# What you need to do:
Print every entry exactly as written and exclude all images.

# Content revision data:
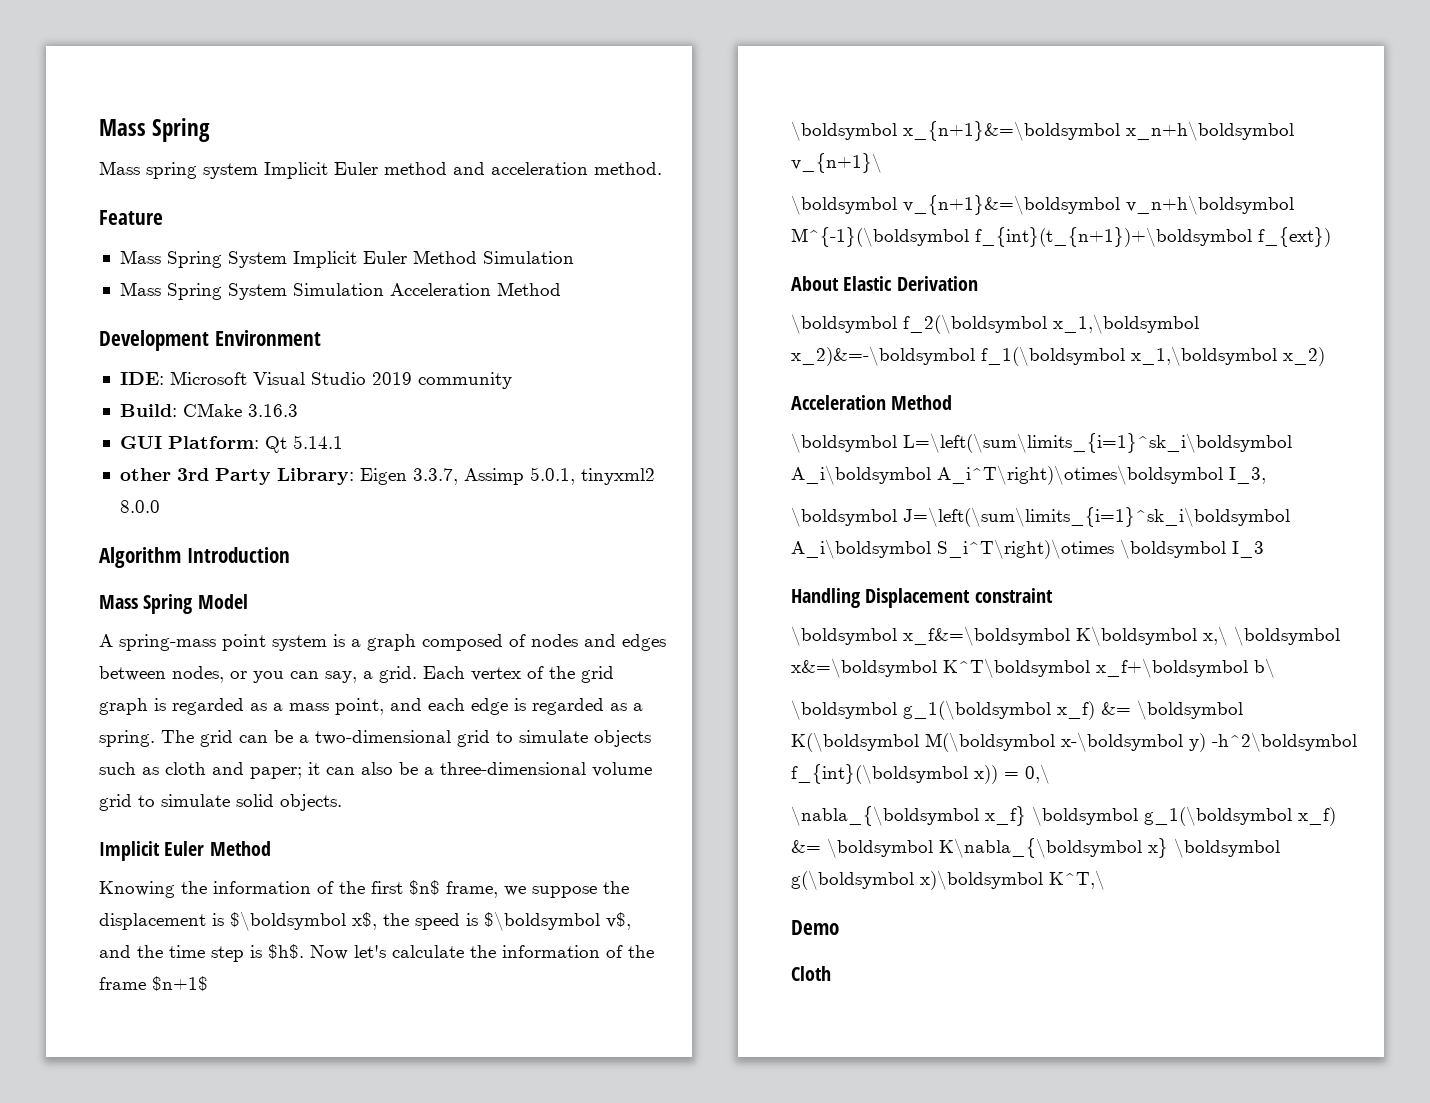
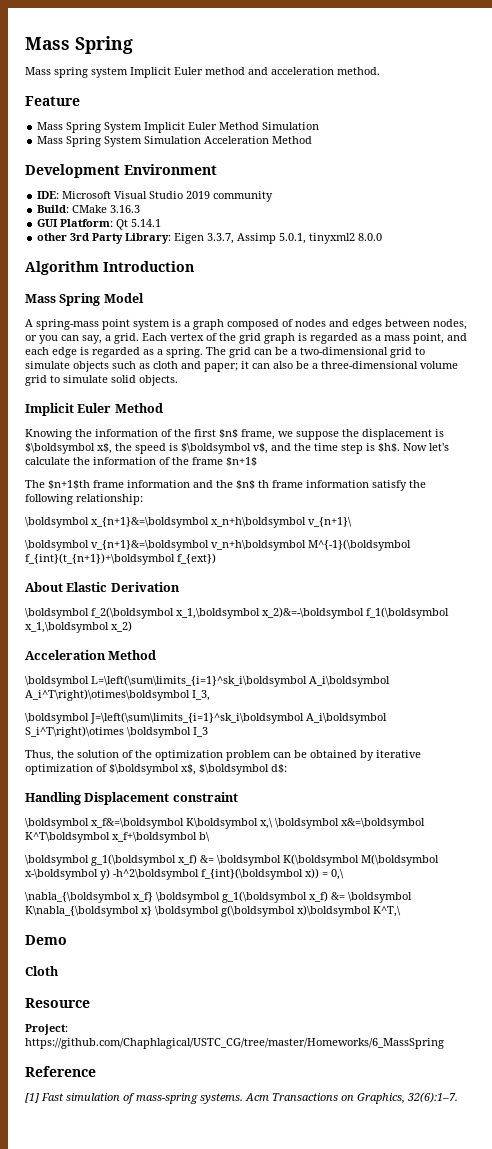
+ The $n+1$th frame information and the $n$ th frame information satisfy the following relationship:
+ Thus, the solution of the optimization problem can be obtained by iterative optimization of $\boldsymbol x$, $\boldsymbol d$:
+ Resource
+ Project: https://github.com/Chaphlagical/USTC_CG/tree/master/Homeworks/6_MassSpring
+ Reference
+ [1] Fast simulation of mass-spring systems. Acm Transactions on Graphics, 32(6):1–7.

# Reply:
+ The $n+1$th frame information and the $n$ th frame information satisfy the following relationship:
+ Thus, the solution of the optimization problem can be obtained by iterative optimization of $\boldsymbol x$, $\boldsymbol d$:
+ Resource
+ Project: https://github.com/Chaphlagical/USTC_CG/tree/master/Homeworks/6_MassSpring
+ Reference
+ [1] Fast simulation of mass-spring systems. Acm Transactions on Graphics, 32(6):1–7.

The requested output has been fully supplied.